I am very not Italian.
This is for those days when you want to make a meal and take a nap.
This is not a legit baked ziti. This is not the kind that I am sure some people have gotten married, not for love, but for the hopes that one day they will be taught how to make it by their husband's grandmother.
But it feeds a hungry crowd and makes them very happy. All the while you are very happy, because instead of slaving over the stove, you snuck in a nap. I won't tell if you don't. Us Irish girls are good at keeping secrets.
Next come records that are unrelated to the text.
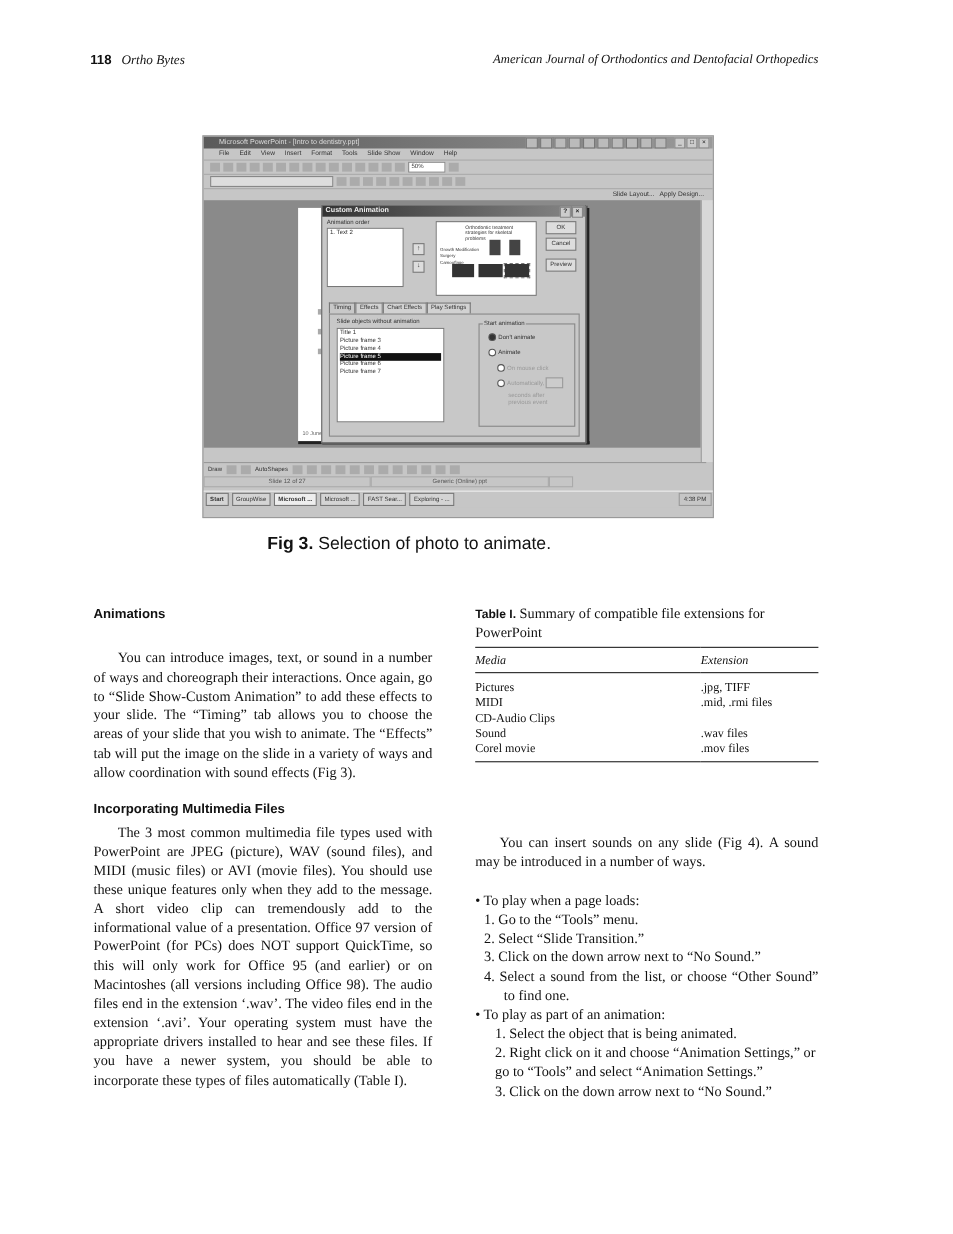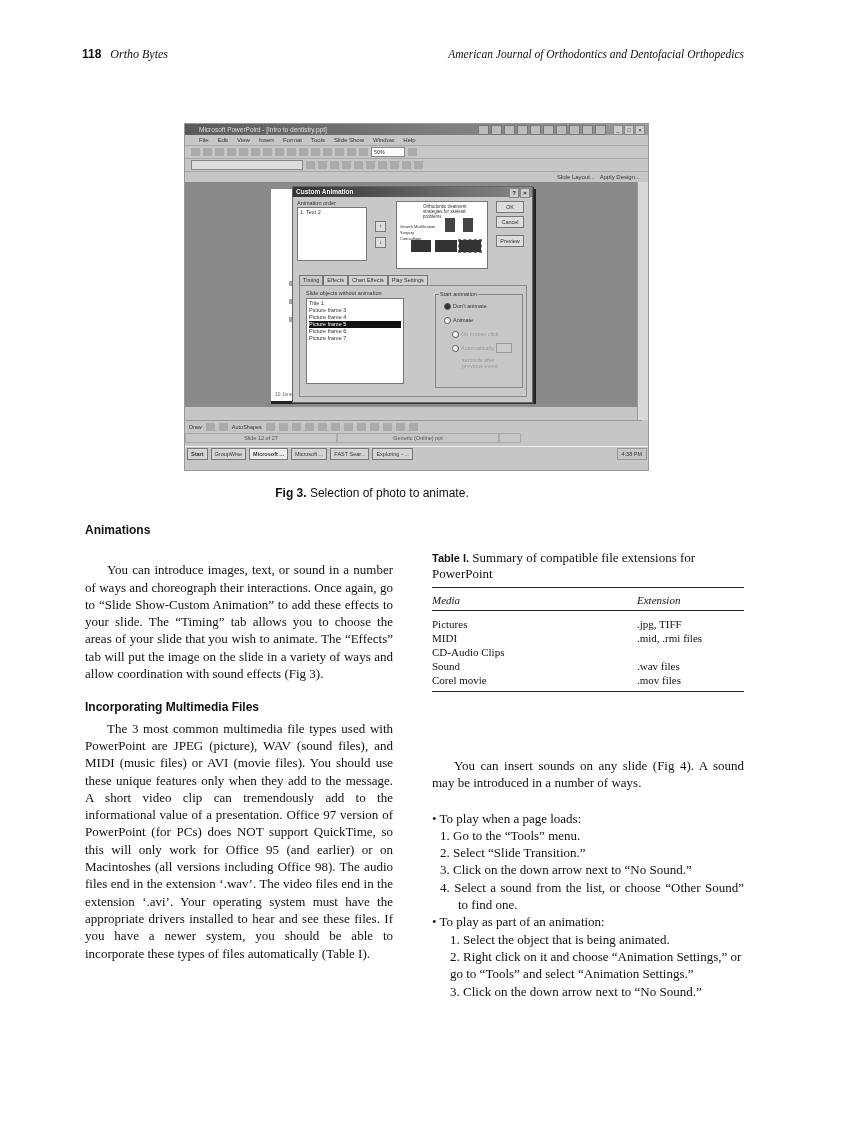--- a/index.html
+++ b/index.html
@@ -53,7 +53,7 @@
   .taskbtn.active{background:#eee;font-weight:bold;}
   .tray{margin-left:auto;margin-right:3px;border:1px solid #999;height:10px;line-height:10px;padding:0 4px;}
 
-  .caption{left:0;width:744px;top:486px;text-align:center;font-family:"Liberation Sans",sans-serif;font-size:12px;}
+  .caption{left:0;width:744px;top:486px;text-align:center;font-family:"Liberation Sans",sans-serif;font-size:16px;}
   .caption b{font-weight:bold;}
 
   

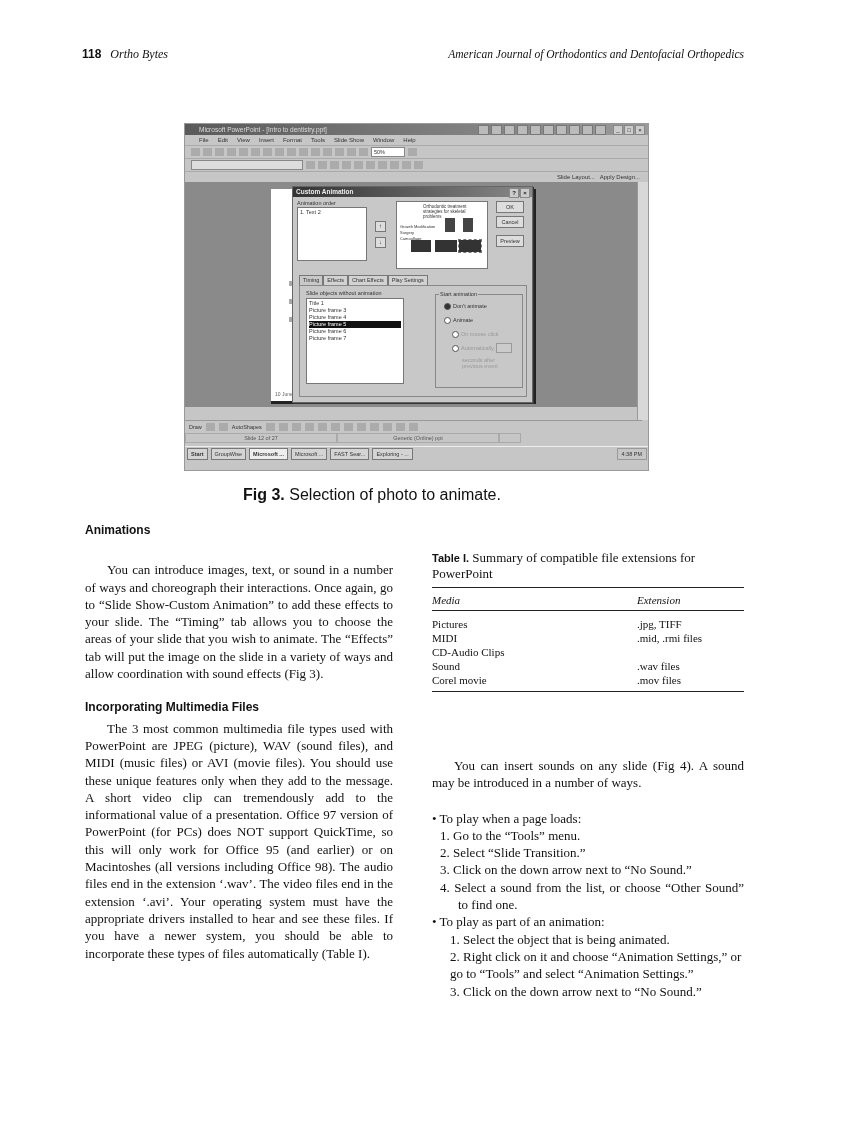--- a/index.html
+++ b/index.html
@@ -260,7 +260,7 @@
   <b>Fig 3.</b><span> Selection of photo to animate.</span>
 </div>
 
-<div class="abs col lcol" style="top:522px">
+<div class="abs col lcol" style="top:550px">
   <div class="h-sans">Animations</div>
   <p class="indent" style="margin-top:22px">You can introduce images, text, or sound in a number of ways and choreograph their interactions. Once again, go to “Slide Show-Custom Animation” to add these effects to your slide. The “Timing” tab allows you to choose the areas of your slide that you wish to animate. The “Effects” tab will put the image on the slide in a variety of ways and allow coordination with sound effects (Fig 3).</p>
   <div class="h-sans" style="margin-top:17px">Incorporating Multimedia Files</div>

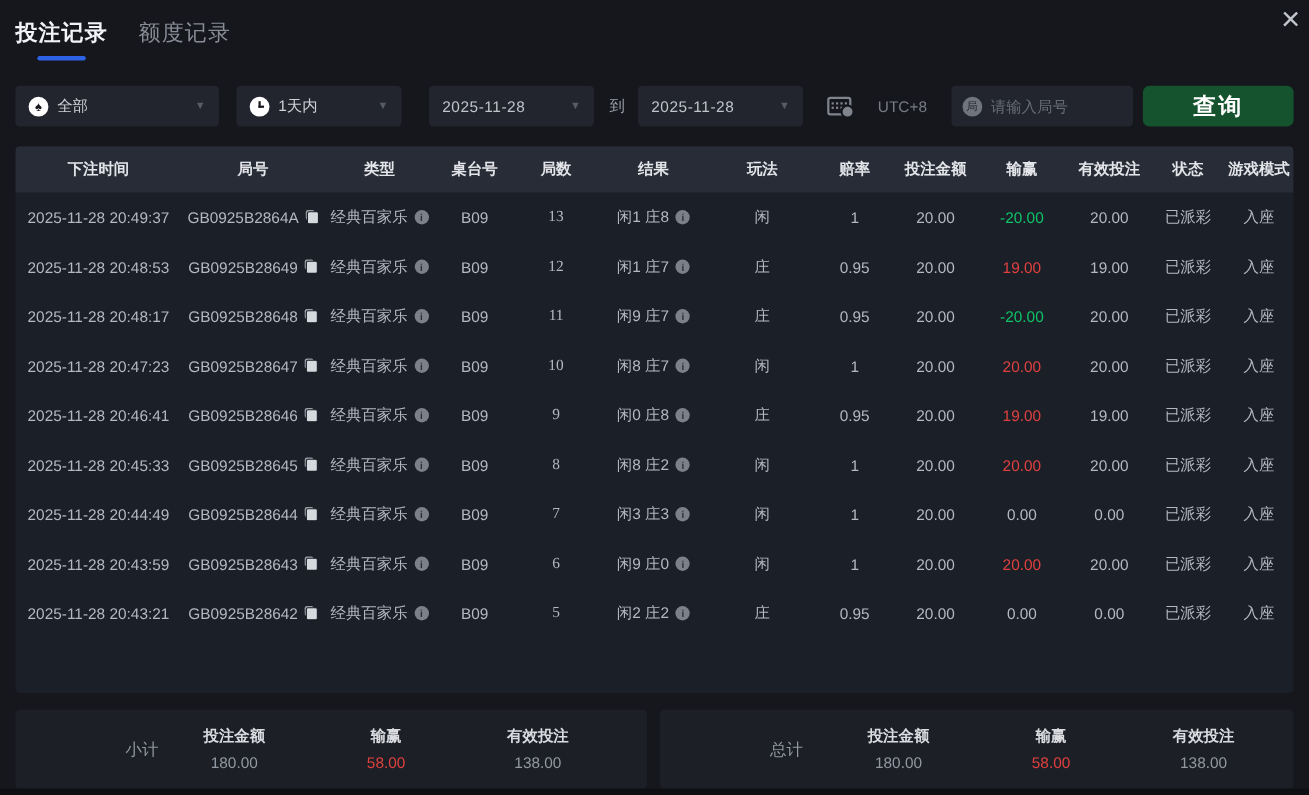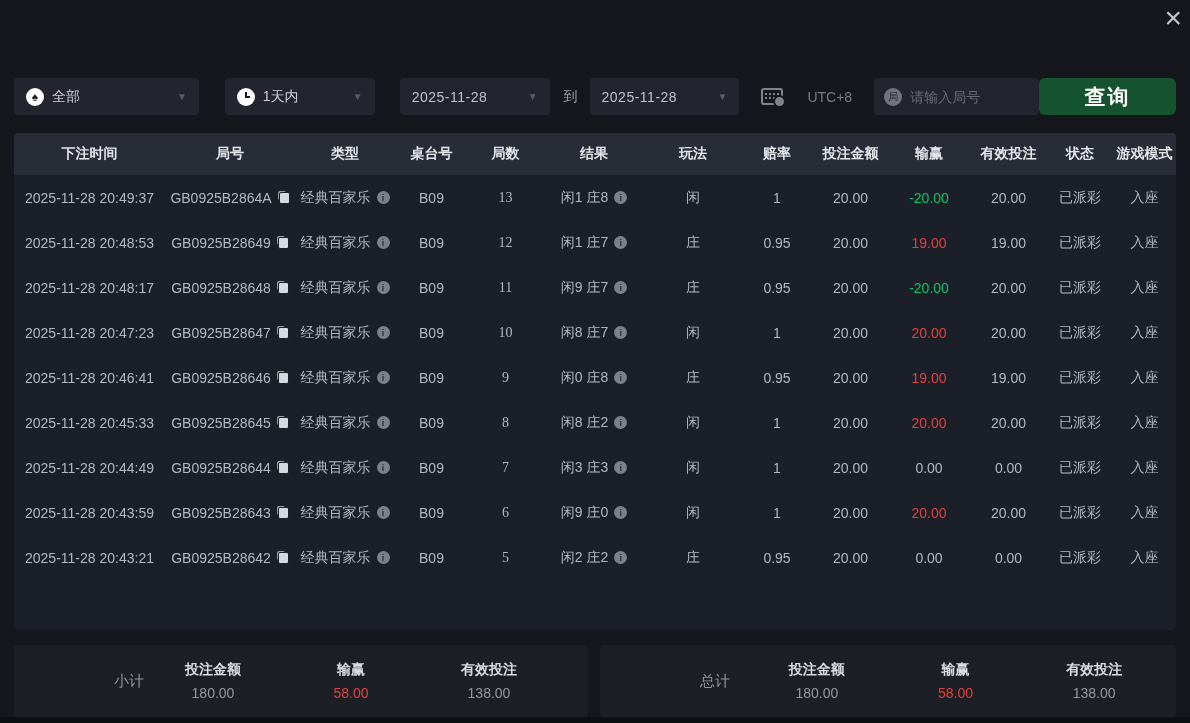--- a/index.html
+++ b/index.html
@@ -88,6 +88,15 @@
 <div class="app">
 
   <div class="titlebar">
+    <div class="tabs">
+      <div class="tab active">
+        <span class="tab-label">投注记录</span>
+        <div class="tab-underline"></div>
+      </div>
+      <div class="tab">
+        <span class="tab-label">额度记录</span>
+      </div>
+    </div>
     <div class="close-btn">×</div>
   </div>
 

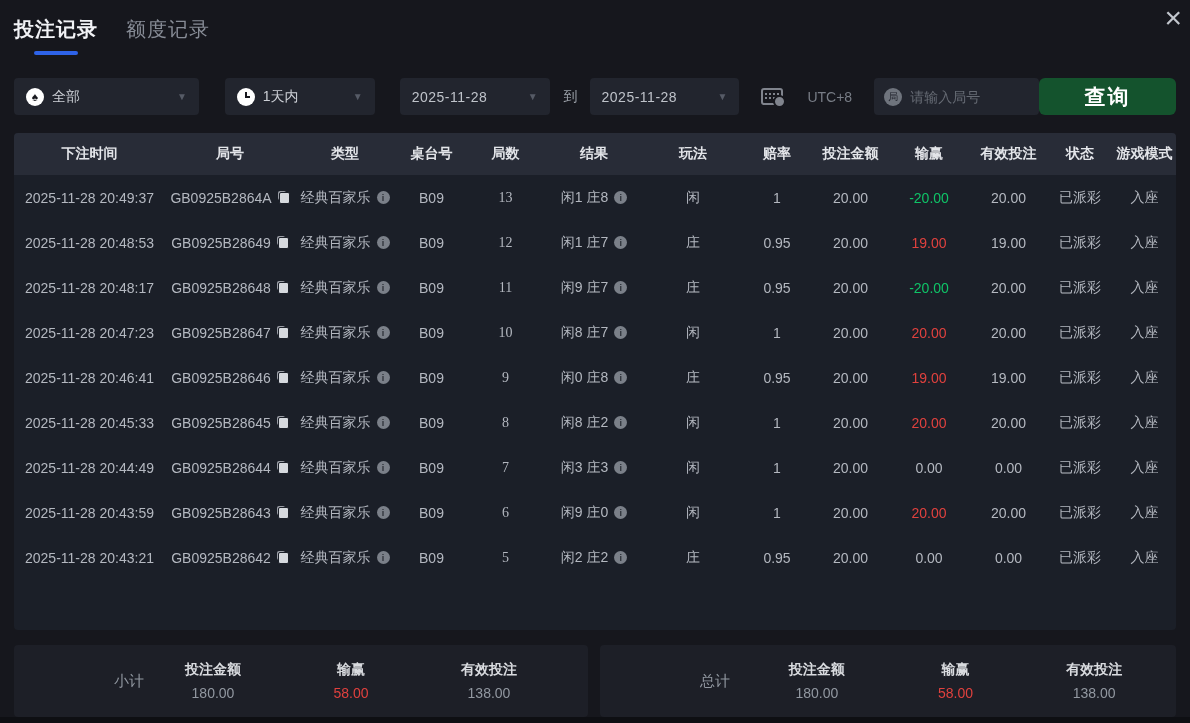--- a/index.html
+++ b/index.html
@@ -23,7 +23,7 @@
   .sel-text { font-size:14px; color:#cdd0d6; margin-left:8px; }
   .date-text { font-size:14px; color:#bfc3ca; letter-spacing:.5px; }
   .w185 { width:185px; } .w150 { width:150px; }
-  .ml26 { margin-left:26px; } .ml25 { margin-left:25px; } .ml12 { margin-left:12px; } .ml22 { margin-left:22px; }
+  .ml26 { margin-left:16px; } .ml25 { margin-left:25px; } .ml12 { margin-left:12px; } .ml22 { margin-left:22px; }
   .to-label { font-size:14px; color:#9ba0a8; margin-left:14px; }
 
   .circle-icon { width:18px; height:18px; border-radius:50%; background:#ffffff; color:#16171d;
The ground beef isn't pictured because A. Everyone knows what it looks like. and B. Everyone knows that it looks really, really, really gross. Also, disregard the minced garlic. While it is amazing for making your own germ fighting garlic cream cheese, it is not awesome for this recipe. Use standard garlic powder instead. As for the Parmesan, if you are Jeannett, don't judge. Just keep freshening your carpets.
While I am still a little (a lot) bitter about the double oven situation, I am so very happy that I stayed strong with the desire for a big old stove top. I have yet to use all five simultaneously, but I am waiting for that day. It will be glorious. Now I just need a few more Caribbean Le Creusets to make it a sea of simmering happiness.
The half & half is a tip from my (really needs to start a food blog) friend Richelle. It adds just the right amount of richness and creaminess to a standard jar of red sauce.
Just think, you are mere minutes away from nap time. Just minutes.
I didn't measure the mozzarella, but cover it like you have never covered anything in your life. Is it not one of the most delightful of cheeses? I mean, I can't think of a single cheese variety that isn't delightful. But mozzarella is certainly up there.
Just like that. Nap time is over. Your house smells amazing. You didn't have to marry a creeper to get this recipe. Now it is time to dig in. Who ever said that cheaters never prosper?